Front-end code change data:
Content starts

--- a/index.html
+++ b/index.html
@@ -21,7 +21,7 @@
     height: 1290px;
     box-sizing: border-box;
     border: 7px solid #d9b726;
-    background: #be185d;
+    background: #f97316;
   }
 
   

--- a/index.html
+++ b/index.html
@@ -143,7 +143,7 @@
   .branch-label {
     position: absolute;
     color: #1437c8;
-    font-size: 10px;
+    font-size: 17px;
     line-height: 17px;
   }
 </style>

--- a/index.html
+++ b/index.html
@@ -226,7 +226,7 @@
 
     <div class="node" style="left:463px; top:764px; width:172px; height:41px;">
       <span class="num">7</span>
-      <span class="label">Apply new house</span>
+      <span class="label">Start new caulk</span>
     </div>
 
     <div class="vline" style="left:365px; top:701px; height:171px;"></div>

Content ends
Content starts

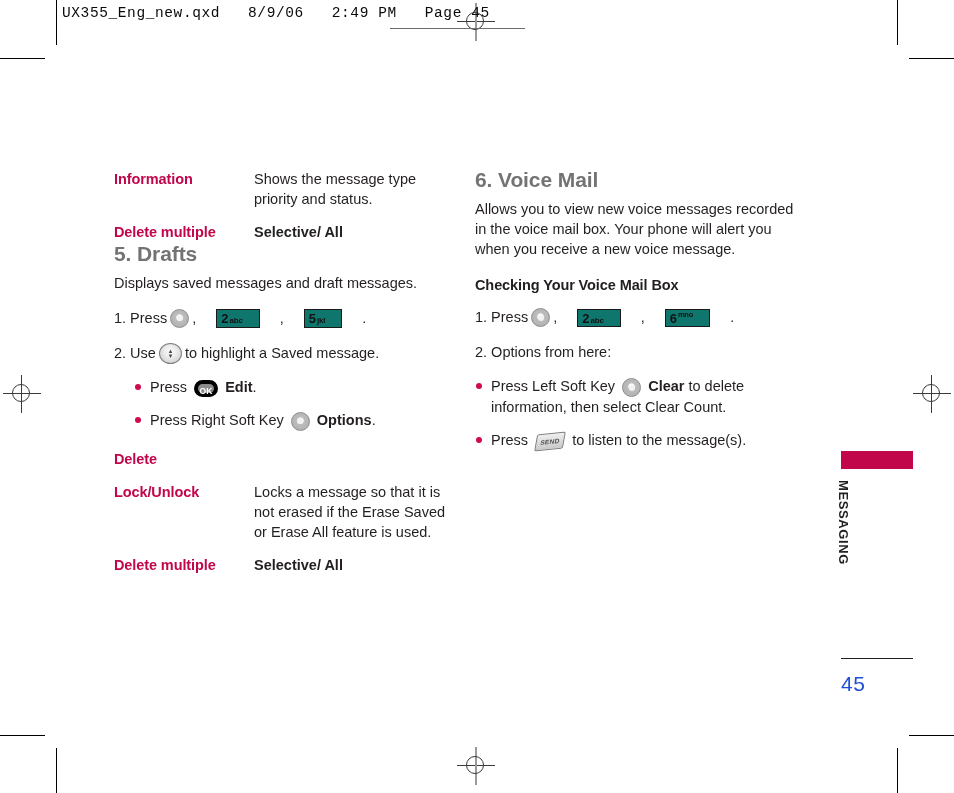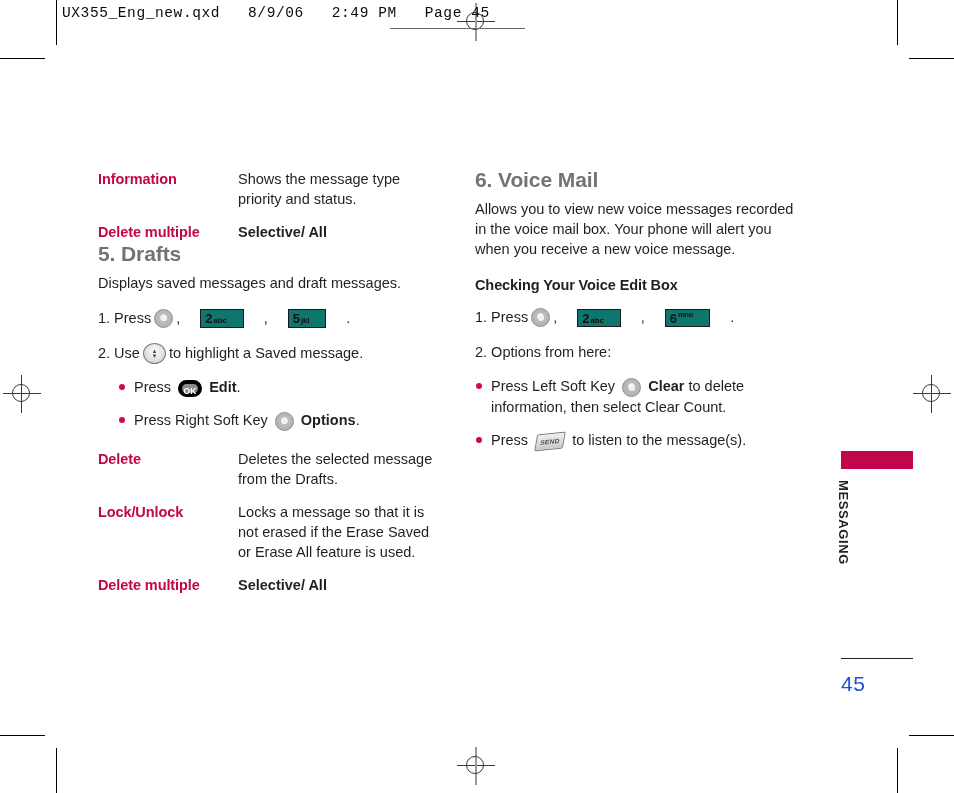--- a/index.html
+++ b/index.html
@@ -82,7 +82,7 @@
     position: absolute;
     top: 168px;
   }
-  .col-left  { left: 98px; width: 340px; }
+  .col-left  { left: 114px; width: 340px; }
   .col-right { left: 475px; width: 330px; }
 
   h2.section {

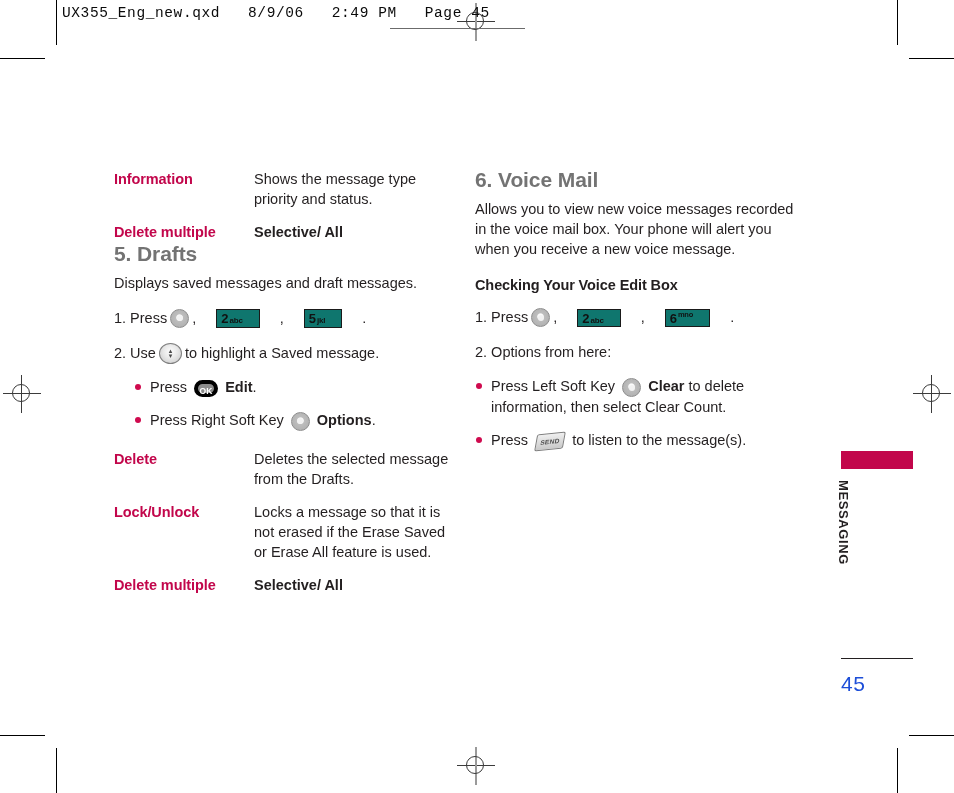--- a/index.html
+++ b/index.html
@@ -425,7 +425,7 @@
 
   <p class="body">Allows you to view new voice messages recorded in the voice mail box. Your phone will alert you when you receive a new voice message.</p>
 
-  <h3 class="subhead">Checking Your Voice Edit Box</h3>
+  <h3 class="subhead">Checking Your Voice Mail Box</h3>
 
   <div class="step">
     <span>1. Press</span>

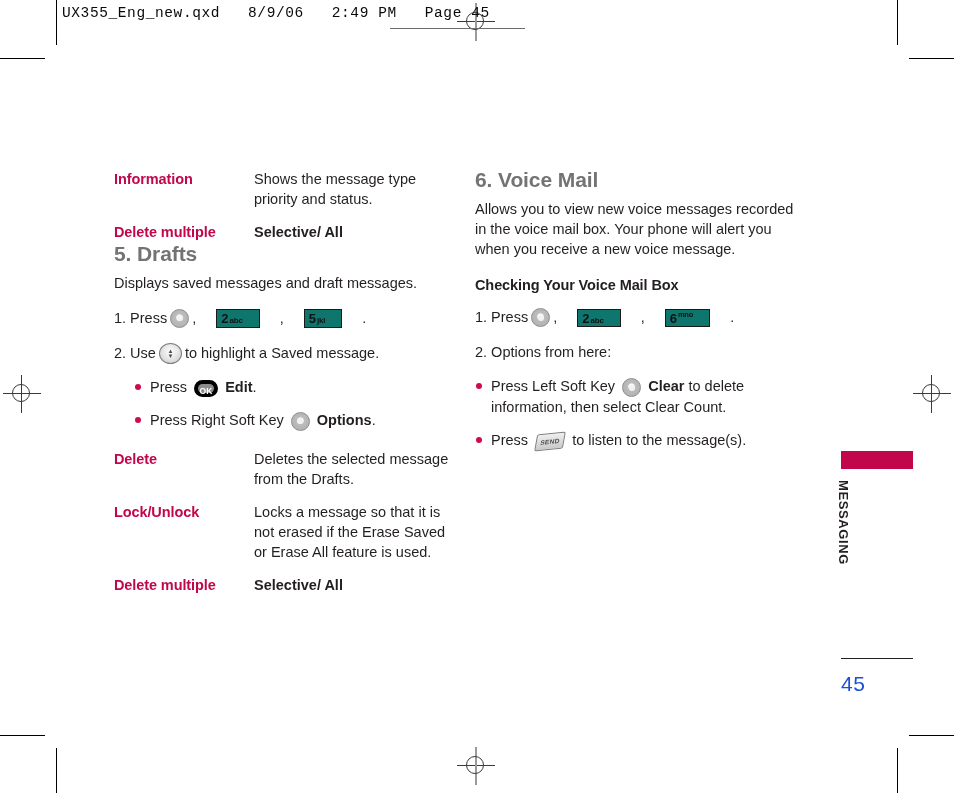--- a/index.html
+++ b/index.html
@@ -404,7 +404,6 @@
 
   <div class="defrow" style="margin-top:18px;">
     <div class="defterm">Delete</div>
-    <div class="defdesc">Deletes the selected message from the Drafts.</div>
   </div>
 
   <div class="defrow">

Content ends
Content starts

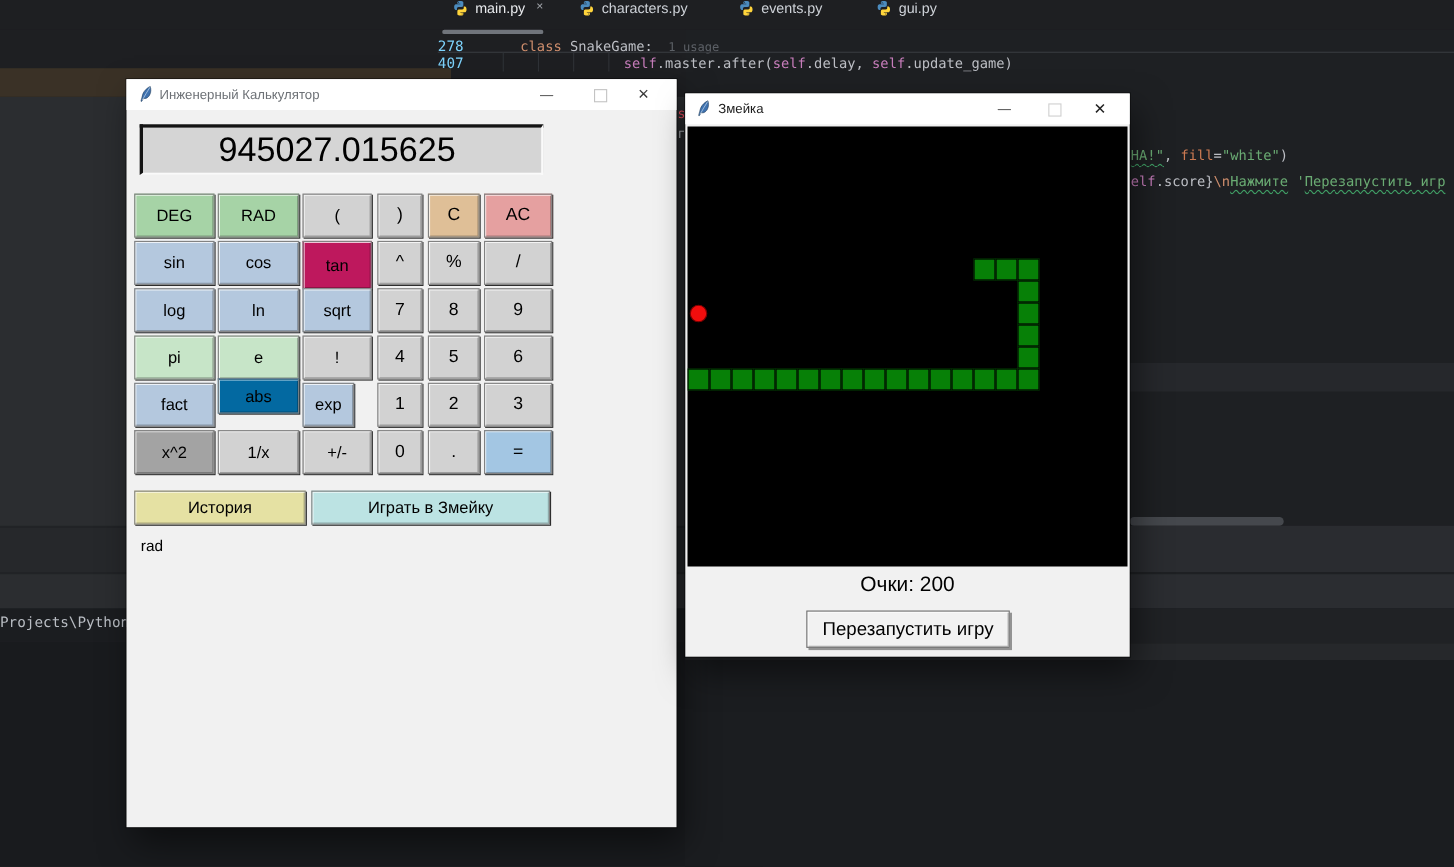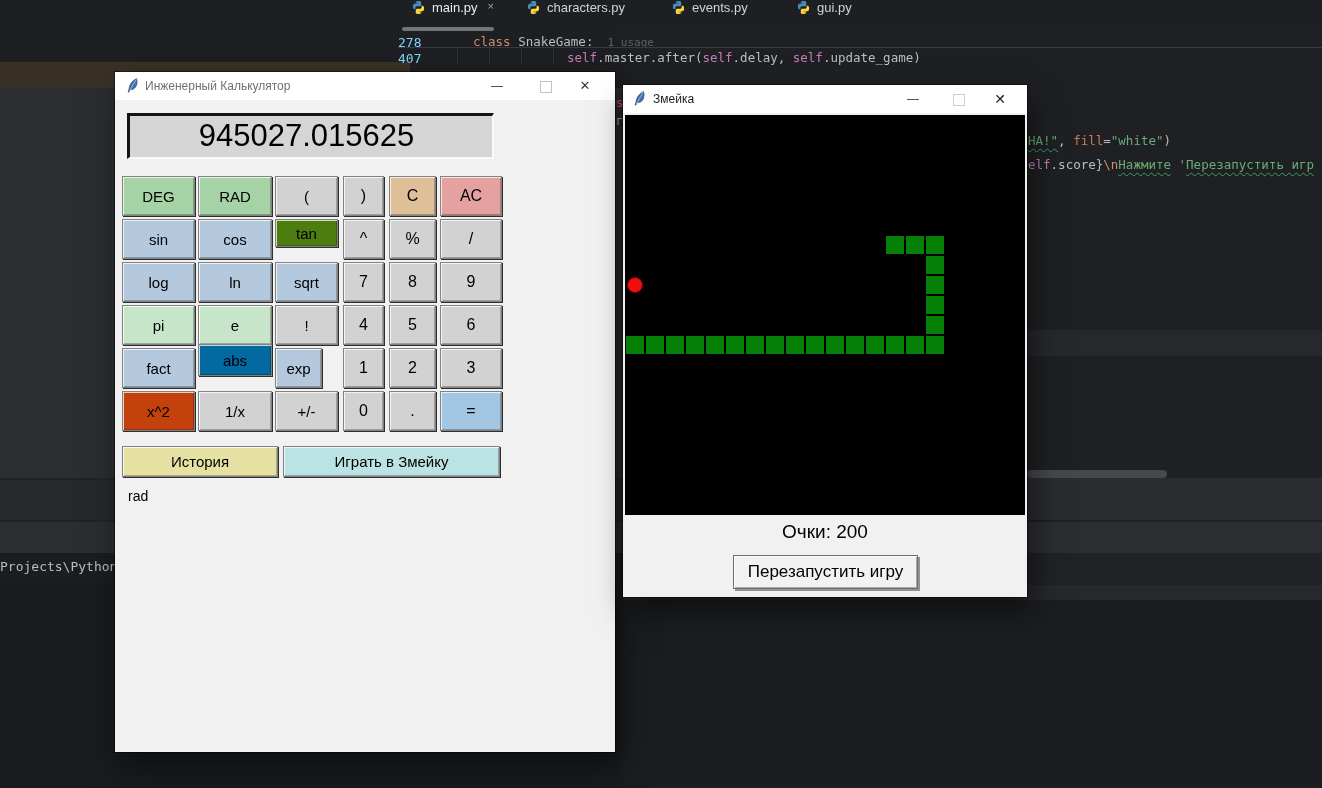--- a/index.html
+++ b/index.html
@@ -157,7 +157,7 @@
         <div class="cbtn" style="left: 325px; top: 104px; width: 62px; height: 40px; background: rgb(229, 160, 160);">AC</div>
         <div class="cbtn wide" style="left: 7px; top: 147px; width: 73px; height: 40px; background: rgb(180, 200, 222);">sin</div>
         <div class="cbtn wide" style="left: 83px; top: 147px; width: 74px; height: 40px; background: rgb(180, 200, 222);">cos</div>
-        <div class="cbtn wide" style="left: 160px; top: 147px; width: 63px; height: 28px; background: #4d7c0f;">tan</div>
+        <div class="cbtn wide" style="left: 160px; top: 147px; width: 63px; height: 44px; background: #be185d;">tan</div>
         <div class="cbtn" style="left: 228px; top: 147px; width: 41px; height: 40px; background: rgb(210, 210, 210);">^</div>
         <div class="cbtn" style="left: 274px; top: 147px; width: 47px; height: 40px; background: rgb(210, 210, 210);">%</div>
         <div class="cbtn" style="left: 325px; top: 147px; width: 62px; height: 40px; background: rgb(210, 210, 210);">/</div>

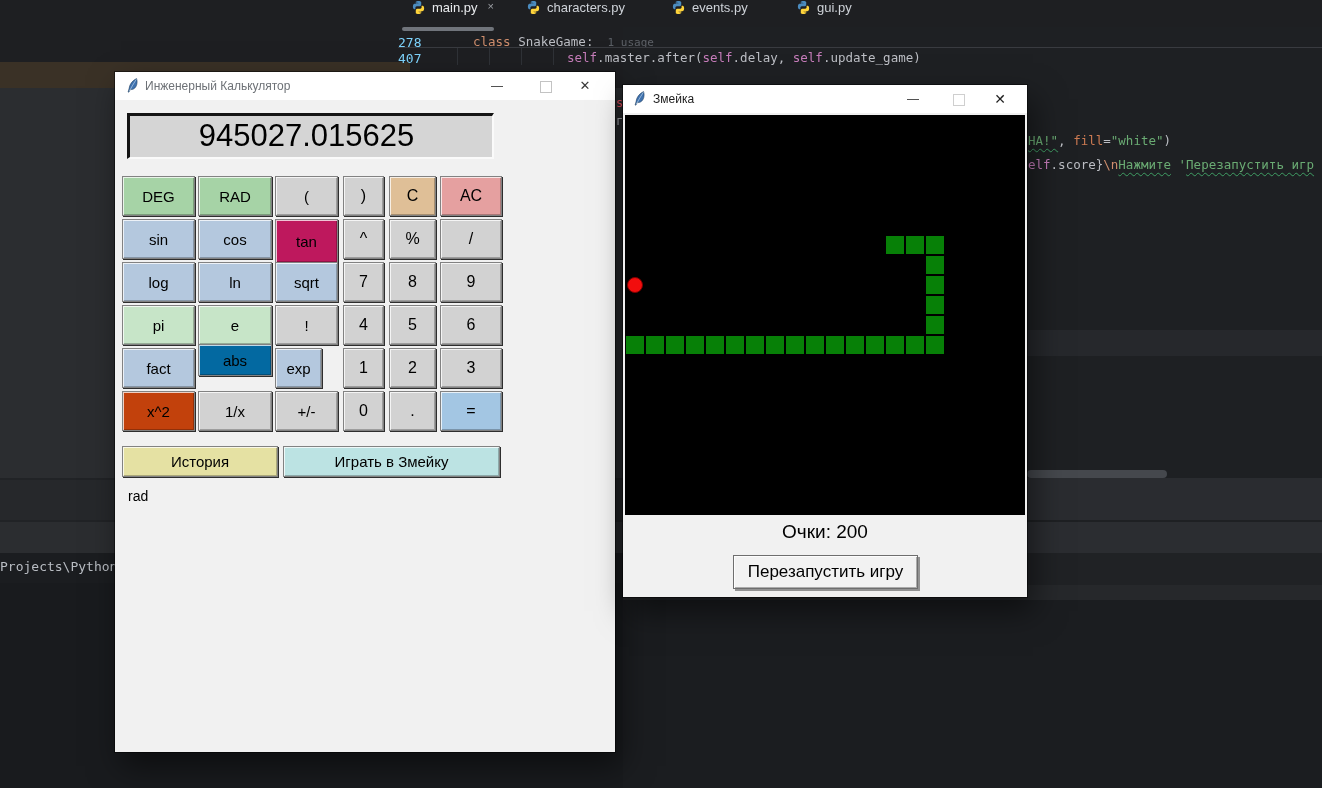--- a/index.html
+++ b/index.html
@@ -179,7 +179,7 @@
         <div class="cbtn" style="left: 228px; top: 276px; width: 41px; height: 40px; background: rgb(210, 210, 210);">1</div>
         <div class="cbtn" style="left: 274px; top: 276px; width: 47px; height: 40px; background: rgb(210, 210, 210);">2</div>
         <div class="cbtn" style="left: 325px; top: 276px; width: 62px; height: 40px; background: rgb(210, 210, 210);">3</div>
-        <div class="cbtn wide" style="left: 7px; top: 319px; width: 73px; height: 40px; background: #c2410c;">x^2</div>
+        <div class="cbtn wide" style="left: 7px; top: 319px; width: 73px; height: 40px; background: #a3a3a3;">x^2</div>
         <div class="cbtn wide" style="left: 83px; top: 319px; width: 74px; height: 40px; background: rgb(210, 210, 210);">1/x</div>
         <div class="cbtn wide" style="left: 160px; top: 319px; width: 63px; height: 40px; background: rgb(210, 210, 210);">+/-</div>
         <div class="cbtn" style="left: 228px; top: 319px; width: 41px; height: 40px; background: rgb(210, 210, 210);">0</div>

Content ends

All lines in the records that contain "label" are to be copied and returned.

▶ _Response area_
   .branch-label {
-      <span class="label">Apply new house</span>
+      <span class="label">Start new caulk</span>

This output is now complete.